PROBLEM DETAILS - Answer with a bare number: the count of lines in the records below that have the word "subtotal".

GIVEN DATA -
________________________

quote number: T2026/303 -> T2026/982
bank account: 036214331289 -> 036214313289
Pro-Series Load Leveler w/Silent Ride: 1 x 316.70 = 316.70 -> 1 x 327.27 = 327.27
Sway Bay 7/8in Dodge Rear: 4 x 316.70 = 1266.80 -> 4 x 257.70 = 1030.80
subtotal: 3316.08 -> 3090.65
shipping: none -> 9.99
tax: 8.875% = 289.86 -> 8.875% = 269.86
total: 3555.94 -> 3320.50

________________________

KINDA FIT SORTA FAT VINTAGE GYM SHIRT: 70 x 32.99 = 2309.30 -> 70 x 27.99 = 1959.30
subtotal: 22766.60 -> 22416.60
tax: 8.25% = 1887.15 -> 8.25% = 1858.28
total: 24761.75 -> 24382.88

________________________

SOLVED PROBLEM - 2